Deep dive on HuProt™ proteome microarray technology and QA/QC.
HuProt™ Microarray Production. The HuProt™ Human Proteome Microarray is the most comprehensive human proteome array created to date (Jeong et al, 2012). It contains over 21,000 human proteins and protein isoforms, including >81% of canonically expressed proteins as defined by the Human Protein Atlas, and allows hundreds of interactions to be profiled in high-throughput. HuProt™ can be used for a wide range of applications-this includes mapping antigen-specific immunity as multi-isotype profiles in serum, determining monoclonal antibody specificity, and studying protein-protein interaction, substrate identification, protein-DNA binding, protein-RNA binding, and binding of some small molecules. CDI Labs’ latest version of the array, HuProt™ v4.0, contains >81% of human proteins in each major functional Gene Ontology protein category (Venkataraman et al, 2018).
Creation of HuProt™ Library. The HuProt™ library clones are derived from four sources – the Ultimate Human ORF Collection (Invitrogen, CA); the NIH ORFeome effort (synthesized by GeneCopoeia, Inc.; Rual JF et al, 2004); and entry clones from the laboratories of Heng Zhu and Seth Blackshaw (The Johns Hopkins University). Using the Gateway recombinant cloning system (Invitrogen, CA), human ORFs were shuttled from the entry clones to a yeast high-copy expression vector (pEGH-A) that produces GST-His6 fusion proteins under the control of the galactose-inducible GAL1 promoter. Plasmids were rescued into E. coli and verified by restriction endonuclease digestion. Plasmids with inserts of correct size were transformed into yeast for protein purification (Hu S et al, 2009; Jeong J et al, 2012)

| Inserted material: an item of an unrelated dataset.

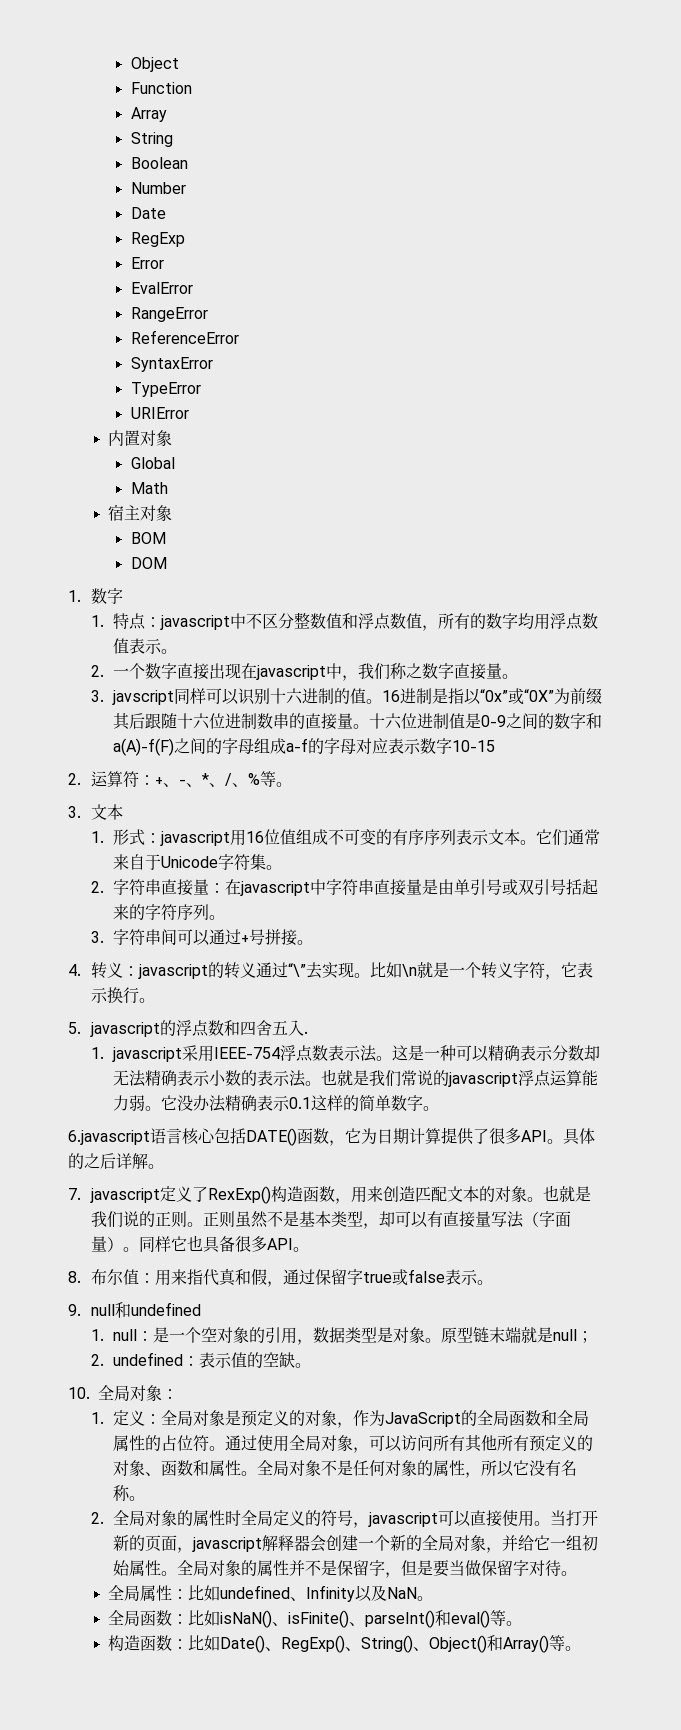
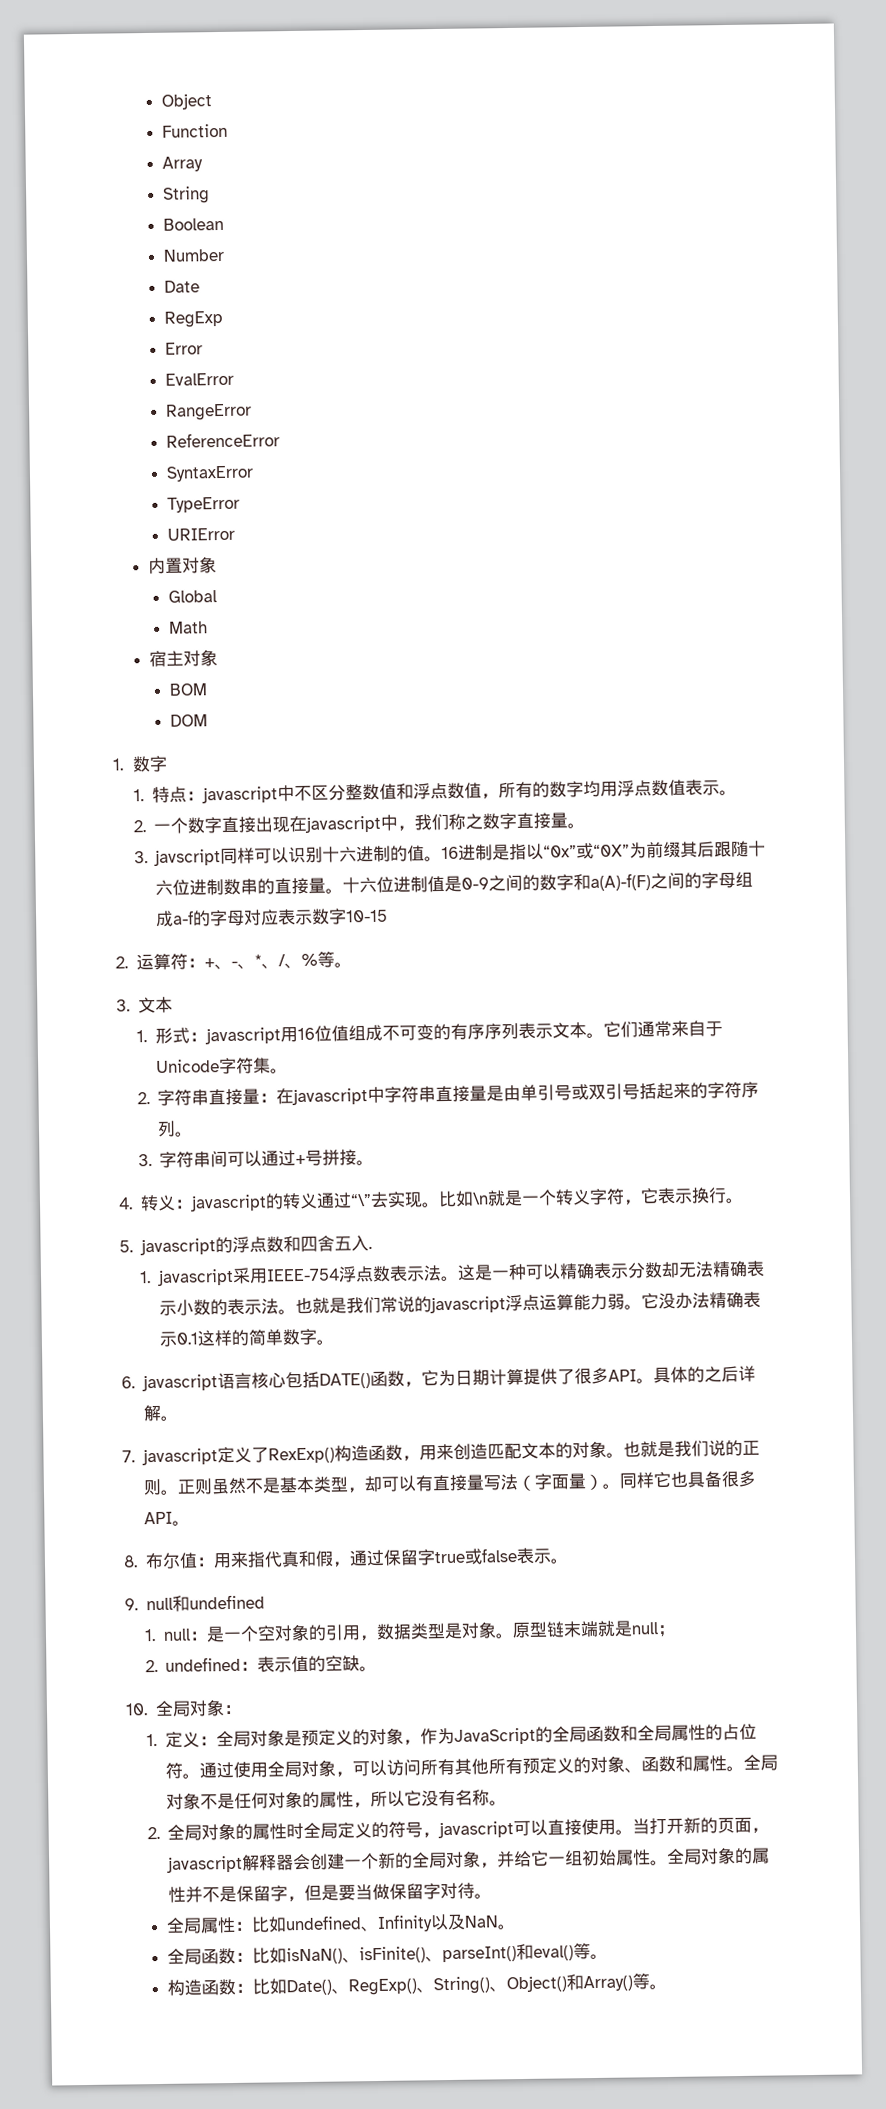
- 6.javascript语言核心包括DATE()函数，它为日期计算提供了很多API。
+ 6. javascript语言核心包括DATE()函数，它为日期计算提供了很多API。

Validating and Curating Clones used in HuProt™. To check and confirm the identity of each human ORF in the HuProt™ libary, bidirectional Sanger sequencing was conducted on both the entry clones and the yeast expression vectors that were derived from them (Venkataraman A et al, 2018). Blast+ was used to align the ORF sequence to multiple public databases (UniProt, CCDS, RefSeq, and Ensembl) to generate an integrated alignment score for each clone. If a clone covered the entire sequence of a known protein, the clone is considered full length (F), whereas partial matches were regarded as indicative of truncated (TRUNC) clones. Because the source clones included ORFs containing untranslated regions, unannotated splice variants, and single-nucleotide polymorphisms, the clones were categorized into groups ranging from perfect matches to the known protein-coding transcriptome, to as-yet potential protein-coding ORFs that are not yet reviewed. A detailed breakdown of this classification, along with the threshold parameters, can be accessed at https://collection.cdi-lab.com/public.

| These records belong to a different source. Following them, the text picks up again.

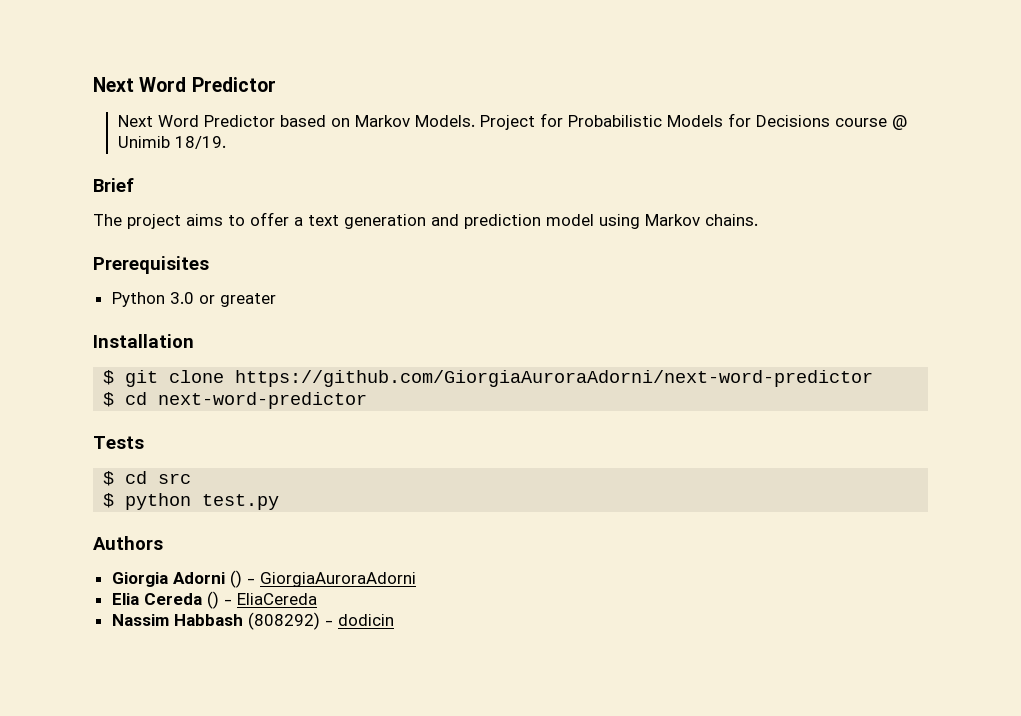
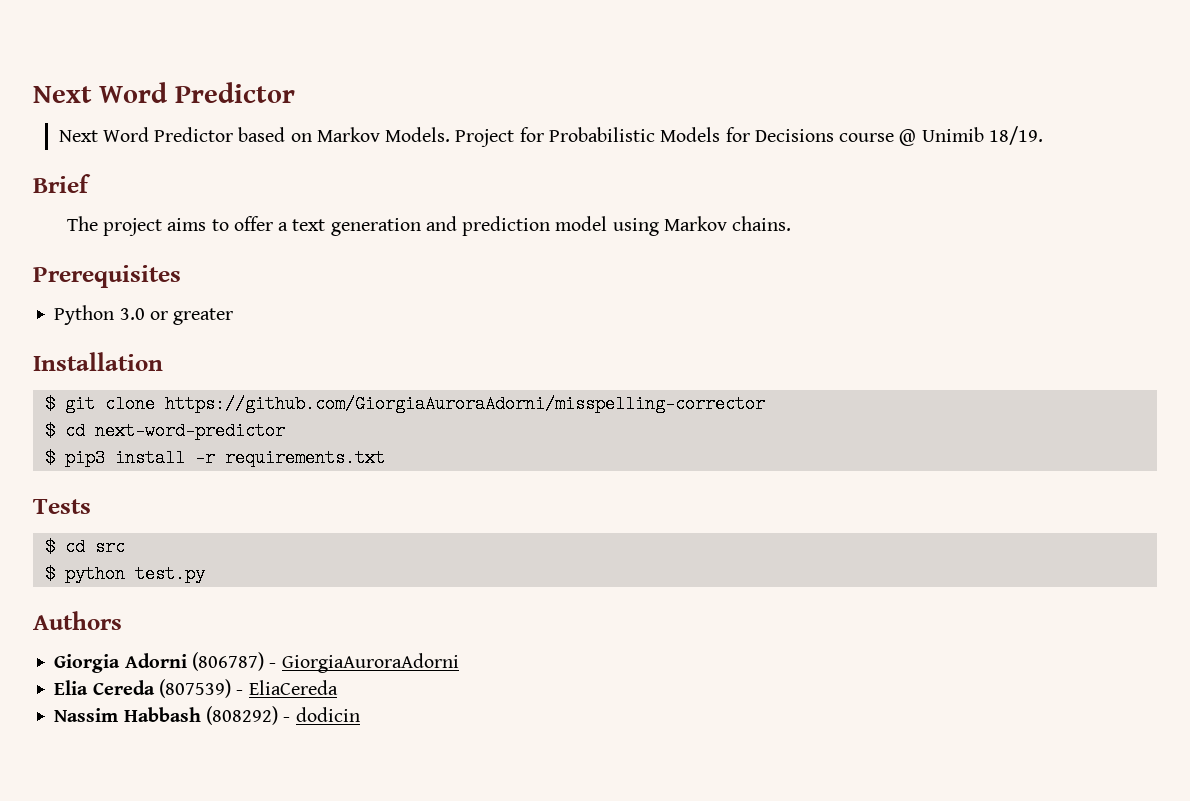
- $ git clone https://github.com/GiorgiaAuroraAdorni/next-word-predictor
+ $ git clone https://github.com/GiorgiaAuroraAdorni/misspelling-corrector
+ $ pip3 install -r requirements.txt
- Giorgia Adorni () - GiorgiaAuroraAdorni
+ Giorgia Adorni (806787) - GiorgiaAuroraAdorni
- Elia Cereda () - EliaCereda
+ Elia Cereda (807539) - EliaCereda

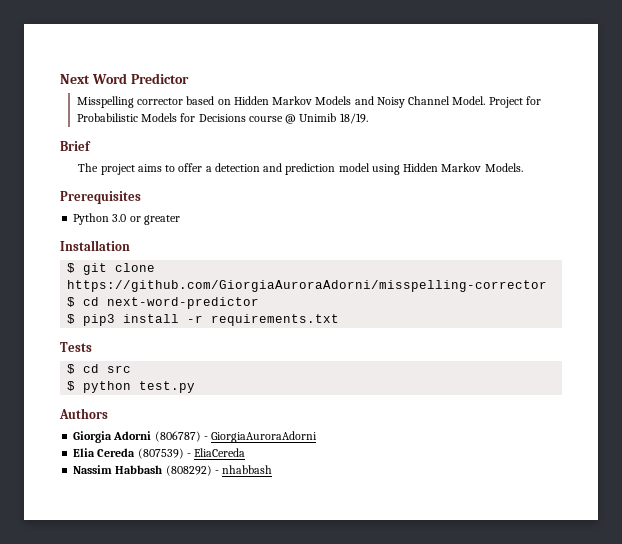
- Next Word Predictor based on Markov Models.
+ Misspelling corrector based on Hidden Markov Models and Noisy Channel Model.
- The project aims to offer a text generation and prediction model using Markov chains.
+ The project aims to offer a detection and prediction model using Hidden Markov Models.
- Nassim Habbash (808292) - dodicin
+ Nassim Habbash (808292) - nhabbash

Protein Purification from the HuProt™ Library. Proteins were purified from yeast transformed with expression vectors encoding the human ORFs. Human proteins were purified as GST-His6 fusion proteins from yeast using a previously described high-throughput purification protocol (Hu S et al, 2009; Zhu et al., 2001). Using a 96-well format, the samples are purified from yeast extracts using glutathione-agarose beads. 0.1% Triton is included in the lysis buffer and washers to ensure that the purified proteins are free of lipids.
Protein Microarray Production & Testing. The purified human proteins were arrayed in a 384-well format and printed on PATH slides (GraceBio, USA), using an Arrayjet UltraMarathon printer (Arrayjet, UK) to create a block format (should we discuss the format?). Arrays that show >95% of the spots with a foreground/background signal (F/B) ratio of at least 1.5 in an anti-GST assay are classified usable. A number of controls that are reactive with secondary detection reagents are included on HuProt™. Controls include titrated GST protein, histones, mouse and rabbit anti-biotin, mouse IgM, and biotin-tagged control for streptavidin detection. Each block also contains a row of control spots, including Alex Fluor 555/647 as landmarks.
Tests show that HuProt™ arrays contain a majority of the annotated, full-length proteome in native conformation. Tests on HuProt™ show that the proteins are folded in native conformation and retain function (Hu S. poster; Venkataraman A., et al., 2018). When both native and denatured HuProt™ arrays were probed with monoclonal antibodies that selectively recognize either linear or folded epitopes of their cognate antigen, the antibodies were found to recognize the appropriate antigen form (Venkataraman A., et al., 2018). Further tests (RNA binding) showed that proteins on HuProt™ do retain function (Venkataraman A., et al., 2018).